🤖 AI Summary
This work addresses the limitations of existing linear-attention-based controllable diffusion models, which struggle to efficiently integrate heterogeneous multimodal conditions and suffer from slow convergence, thereby hindering on-device privacy-preserving image generation. To overcome these challenges, we propose a novel dual-path controllable diffusion framework that abandons conventional multimodal attention mechanisms in favor of a lightweight, unified gated condition injection module. This design enables flexible fusion of both spatially aligned and misaligned multimodal conditions without incurring additional computational overhead. Extensive experiments demonstrate that our method achieves state-of-the-art controllable generation performance across multiple benchmarks, significantly improving both output fidelity and control accuracy while remaining amenable to efficient on-device deployment.
📝 Abstract
Recent advances in diffusion-based controllable visual generation have led to remarkable improvements in image quality. However, these powerful models are typically deployed on cloud servers due to their large computational demands, raising serious concerns about user data privacy. To enable secure and efficient on-device generation, we explore in this paper controllable diffusion models built upon linear attention architectures, which offer superior scalability and efficiency, even on edge devices.
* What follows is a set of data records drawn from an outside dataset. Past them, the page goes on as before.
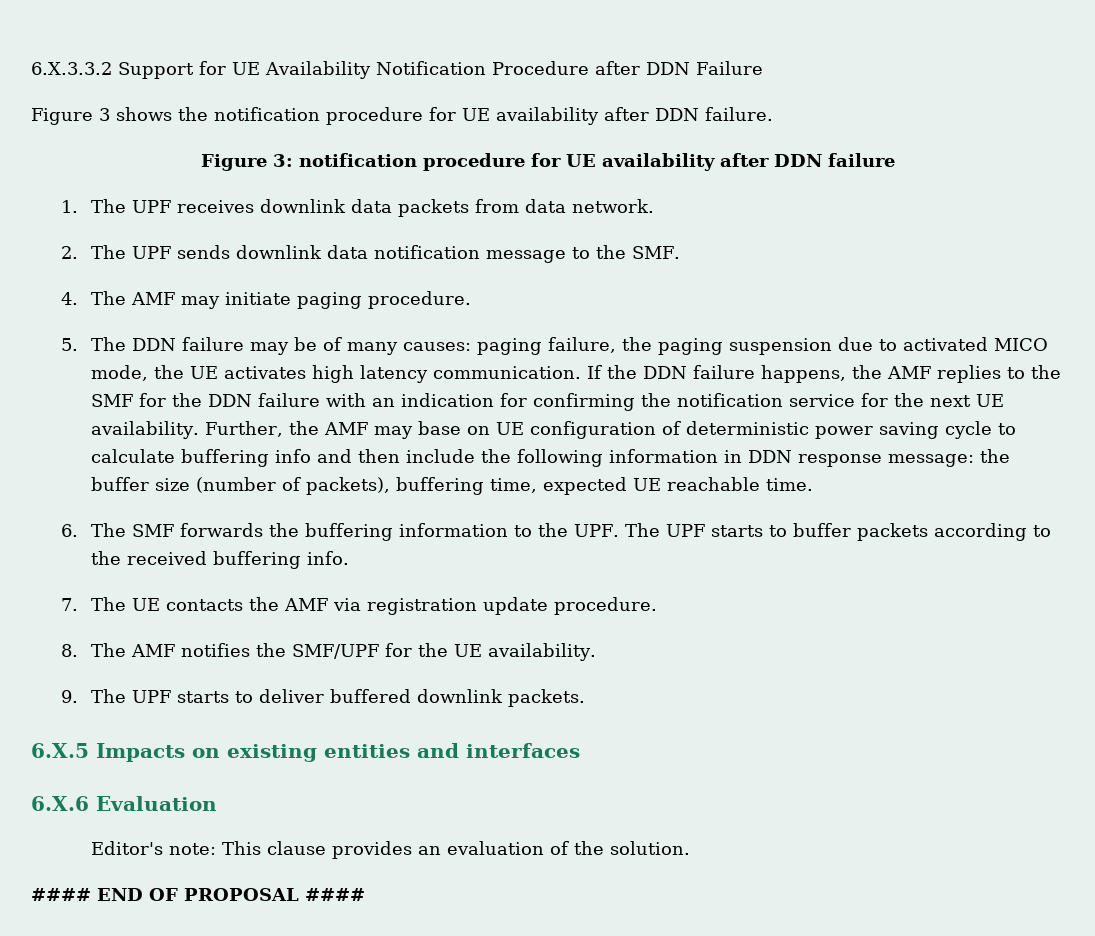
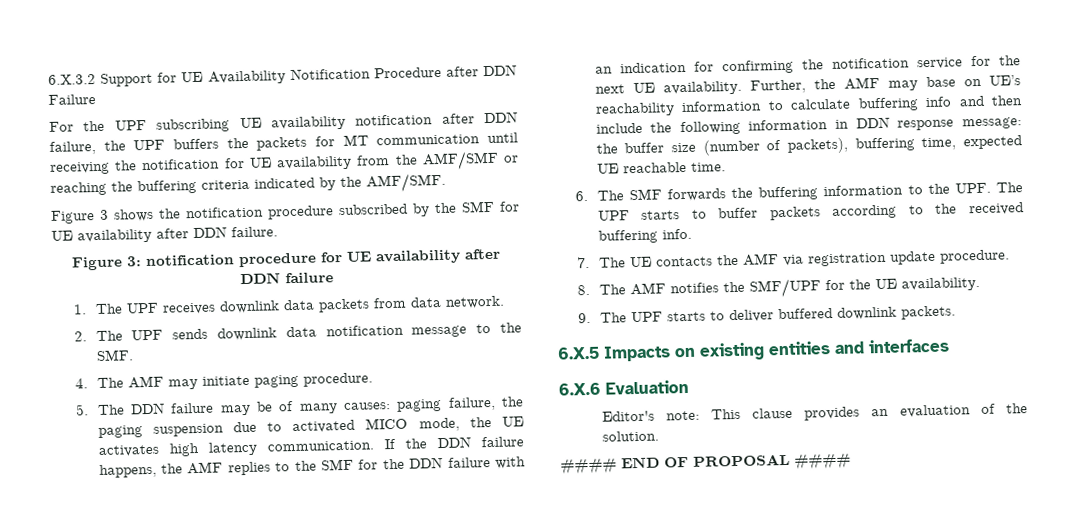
- 6.X.3.3.2 Support for UE Availability Notification Procedure after DDN Failure
+ 6.X.3.2 Support for UE Availability Notification Procedure after DDN Failure
+ For the UPF subscribing UE availability notification after DDN failure, the UPF buffers the packets for MT communication until receiving the notification for UE availability from the AMF/SMF or reaching the buffering criteria indicated by the AMF/SMF.
- Figure 3 shows the notification procedure for UE availability after DDN failure.
+ Figure 3 shows the notification procedure subscribed by the SMF for UE availability after DDN failure.
- Further, the AMF may base on UE configuration of deterministic power saving cycle to calculate buffering info and then include the following information in DDN response message: the buffer size (number of packets), buffering time, expected UE reachable time.
+ Further, the AMF may base on UE’s reachability information to calculate buffering info and then include the following information in DDN response message: the buffer size (number of packets), buffering time, expected UE reachable time.

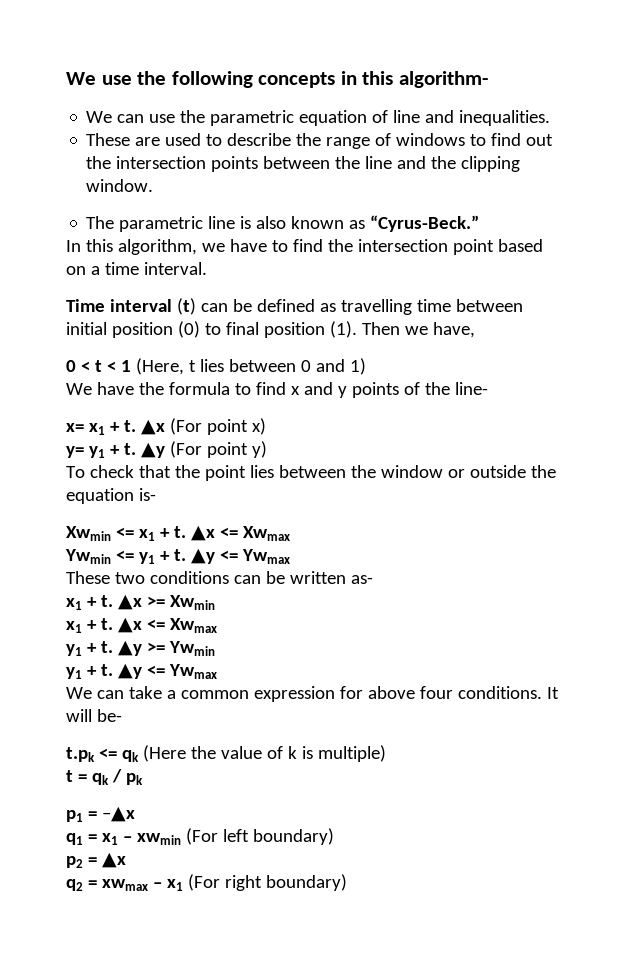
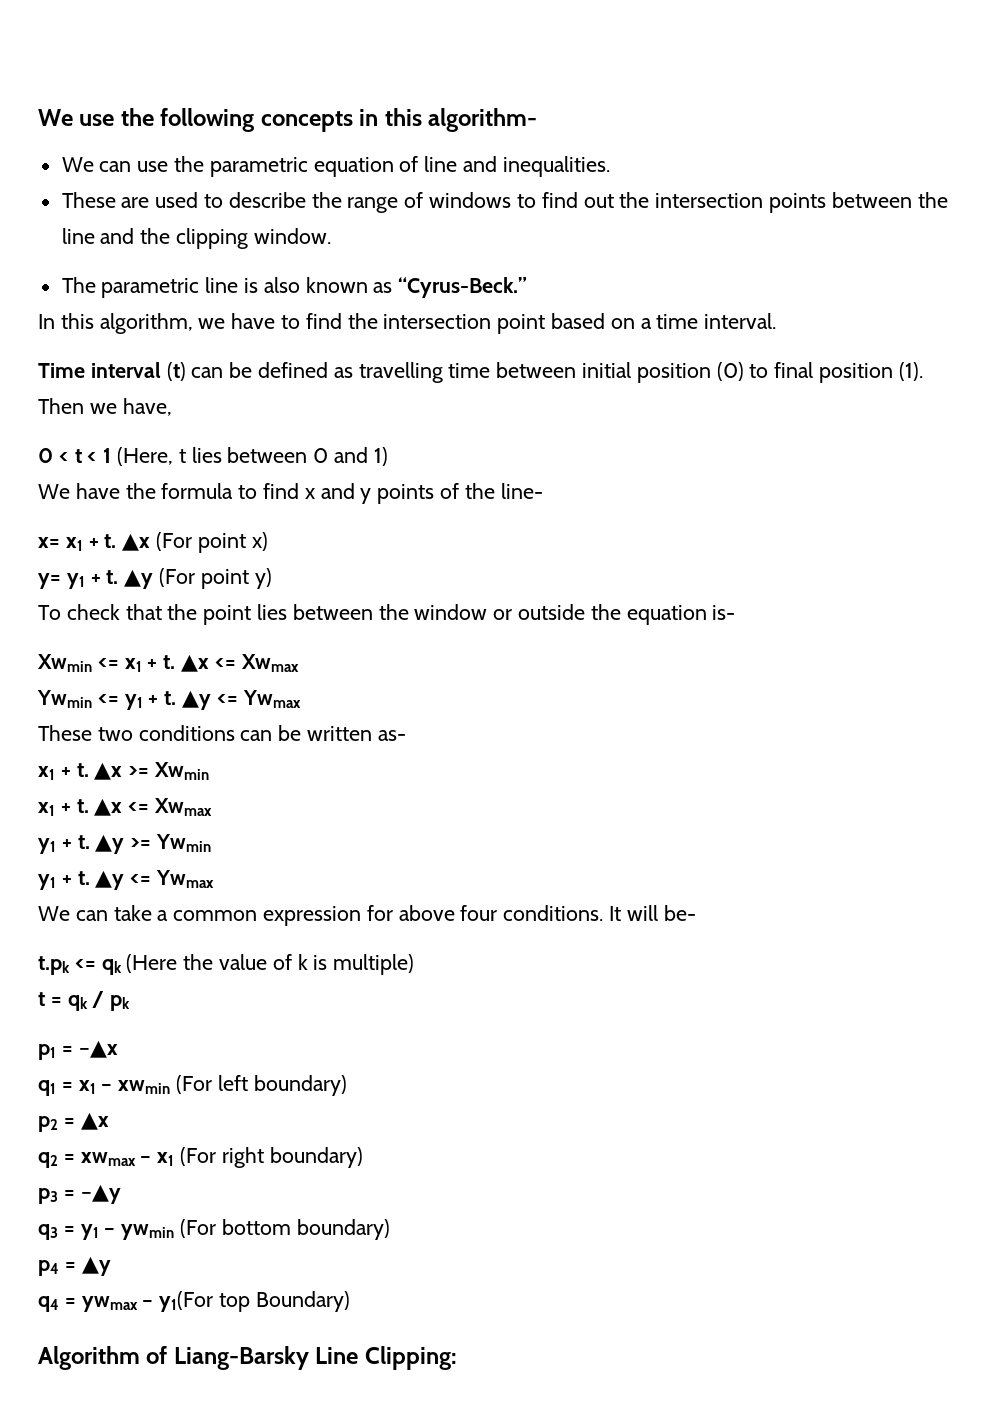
+ p3 = –▲y
+ q3 = y1 – ywmin (For bottom boundary)
+ p4 = ▲y
+ q4 = ywmax – y1(For top Boundary)
+ Algorithm of Liang-Barsky Line Clipping:

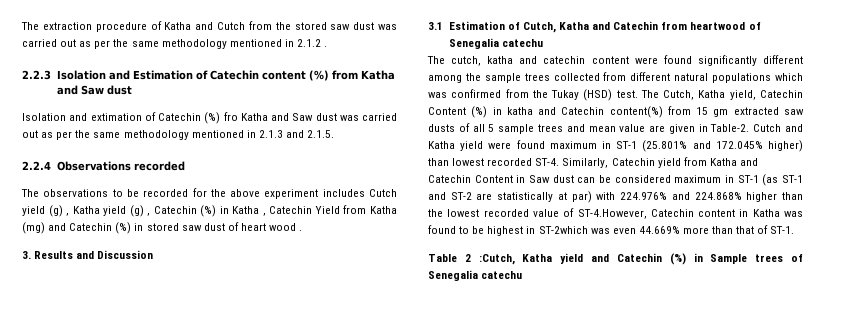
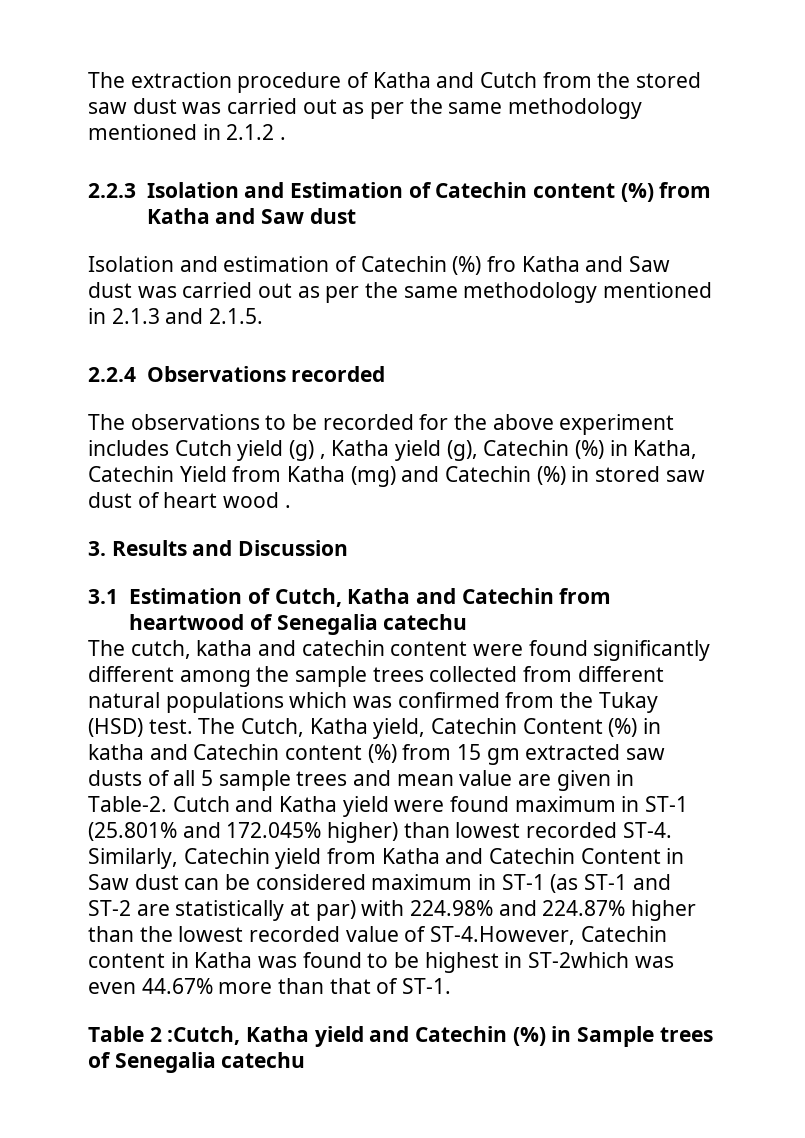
- Isolation and extimation of Catechin (%) fro Katha and Saw dust was carried out as per the same methodology mentioned in 2.1.3 and 2.1.5.
+ Isolation and estimation of Catechin (%) fro Katha and Saw dust was carried out as per the same methodology mentioned in 2.1.3 and 2.1.5.
- The observations to be recorded for the above experiment includes Cutch yield (g) , Katha yield (g) , Catechin (%) in Katha , Catechin Yield from Katha (mg) and Catechin (%) in stored saw dust of heart wood .
+ The observations to be recorded for the above experiment includes Cutch yield (g) , Katha yield (g), Catechin (%) in Katha, Catechin Yield from Katha (mg) and Catechin (%) in stored saw dust of heart wood .
- The Cutch, Katha yield, Catechin Content (%) in katha and Catechin content(%) from 15 gm extracted saw dusts of all 5 sample trees and mean value are given in Table-2.
+ The Cutch, Katha yield, Catechin Content (%) in katha and Catechin content (%) from 15 gm extracted saw dusts of all 5 sample trees and mean value are given in Table-2.
- Similarly, Catechin yield from Katha and Catechin Content in Saw dust can be considered maximum in ST-1 (as ST-1 and ST-2 are statistically at par) with 224.976% and 224.868% higher than the lowest recorded value of ST-4.However, Catechin content in Katha was found to be highest in ST-2which was even 44.669% more than that of ST-1.
+ Similarly, Catechin yield from Katha and Catechin Content in Saw dust can be considered maximum in ST-1 (as ST-1 and ST-2 are statistically at par) with 224.98% and 224.87% higher than the lowest recorded value of ST-4.However, Catechin content in Katha was found to be highest in ST-2which was even 44.67% more than that of ST-1.

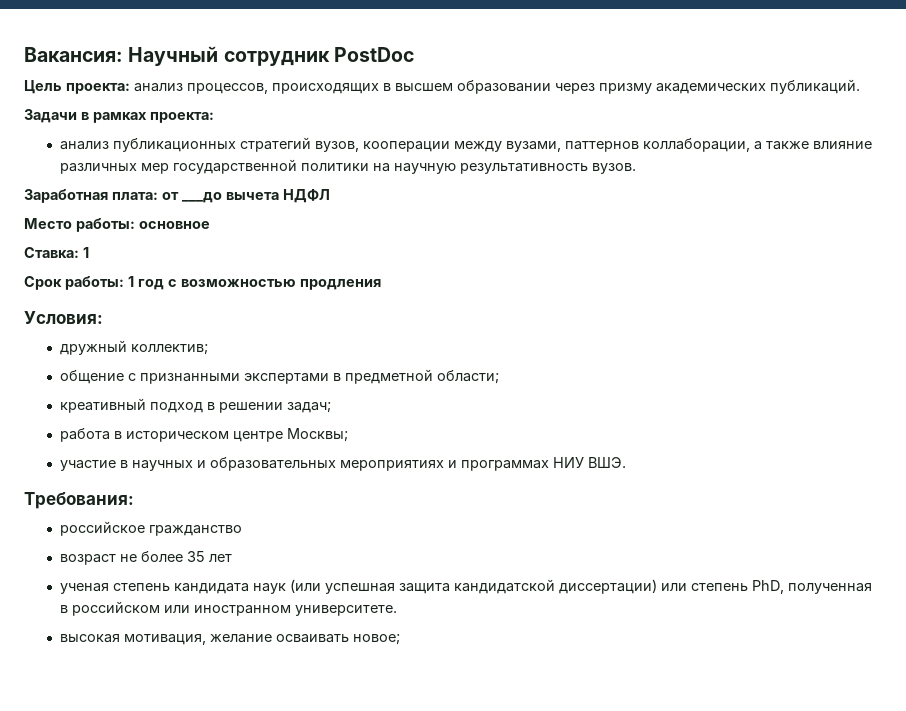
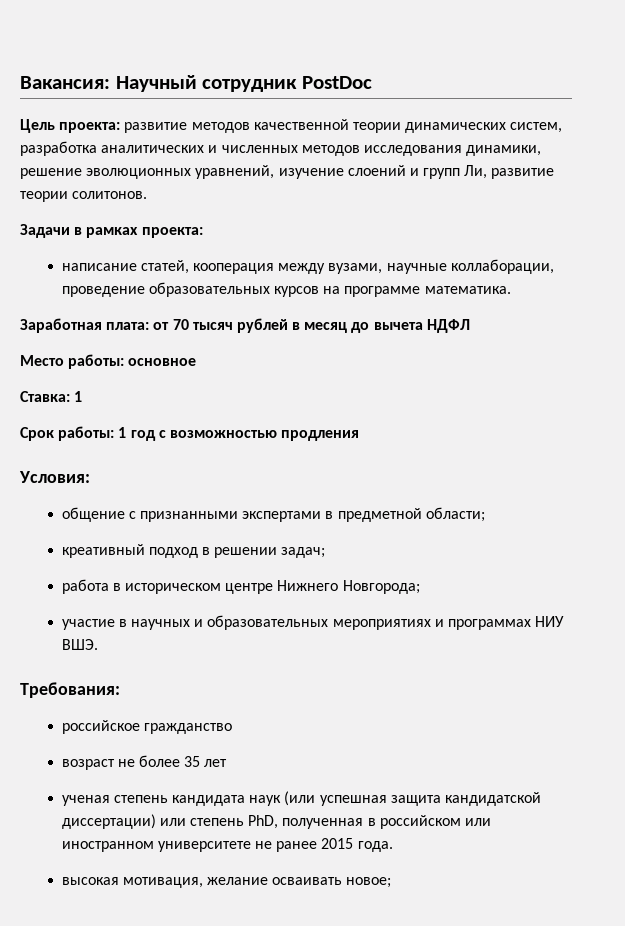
- Цель проекта: анализ процессов, происходящих в высшем образовании через призму академических публикаций.
+ Цель проекта: развитие методов качественной теории динамических систем, разработка аналитических и численных методов исследования динамики, решение эволюционных уравнений, изучение слоений и групп Ли, развитие теории солитонов.
  Задачи в рамках проекта:
- анализ публикационных стратегий вузов, кооперации между вузами, паттернов коллаборации, а также влияние различных мер государственной политики на научную результативность вузов.
- Заработная плата: от ___до вычета НДФЛ
+ написание статей, кооперация между вузами, научные коллаборации, проведение образовательных курсов на программе математика.
+ Заработная плата: от 70 тысяч рублей в месяц до вычета НДФЛ
- дружный коллектив;
- работа в историческом центре Москвы;
+ работа в историческом центре Нижнего Новгорода;
- ученая степень кандидата наук (или успешная защита кандидатской диссертации) или степень PhD, полученная в российском или иностранном университете.
+ ученая степень кандидата наук (или успешная защита кандидатской диссертации) или степень PhD, полученная в российском или иностранном университете не ранее 2015 года.

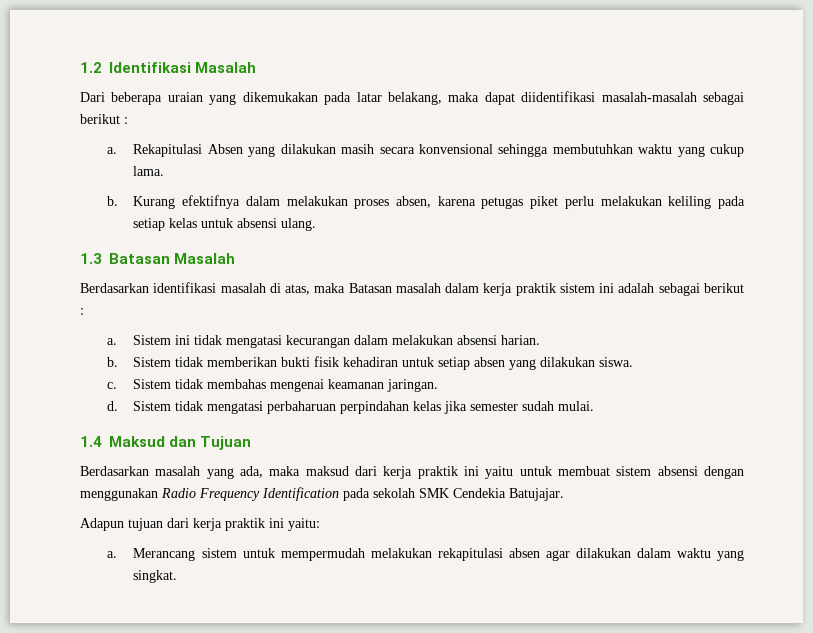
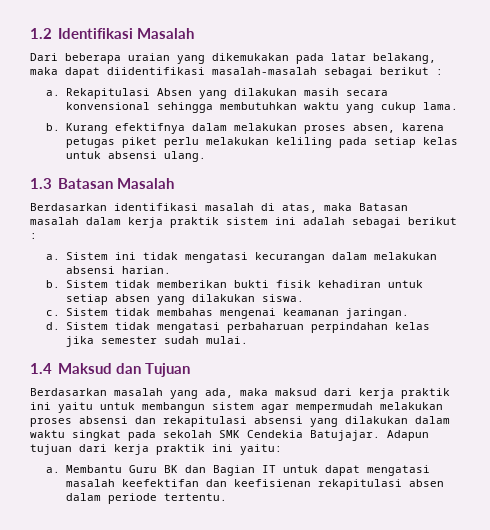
- Berdasarkan masalah yang ada, maka maksud dari kerja praktik ini yaitu untuk membuat sistem absensi dengan menggunakan Radio Frequency Identification pada sekolah SMK Cendekia Batujajar.
- Adapun tujuan dari kerja praktik ini yaitu:
+ Berdasarkan masalah yang ada, maka maksud dari kerja praktik ini yaitu untuk membangun sistem agar mempermudah melakukan proses absensi dan rekapitulasi absensi yang dilakukan dalam waktu singkat pada sekolah SMK Cendekia Batujajar. Adapun tujuan dari kerja praktik ini yaitu:
- Merancang sistem untuk mempermudah melakukan rekapitulasi absen agar dilakukan dalam waktu yang singkat.
+ Membantu Guru BK dan Bagian IT untuk dapat mengatasi masalah keefektifan dan keefisienan rekapitulasi absen dalam periode tertentu.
Yet, our experiments reveal that existing controllable generation frameworks, such as ControlNet and OminiControl, either lack the flexibility to support multiple heterogeneous condition types or suffer from slow convergence on such linear-attention models. To address these limitations, we propose a novel controllable diffusion framework tailored for linear attention backbones like SANA. The core of our method lies in a unified gated conditioning module working in a dual-path pipeline, which effectively integrates multi-type conditional inputs, such as spatially aligned and non-aligned cues. Extensive experiments on multiple tasks and benchmarks demonstrate that our approach achieves state-of-the-art controllable generation performance based on linear-attention models, surpassing existing methods in terms of fidelity and controllability.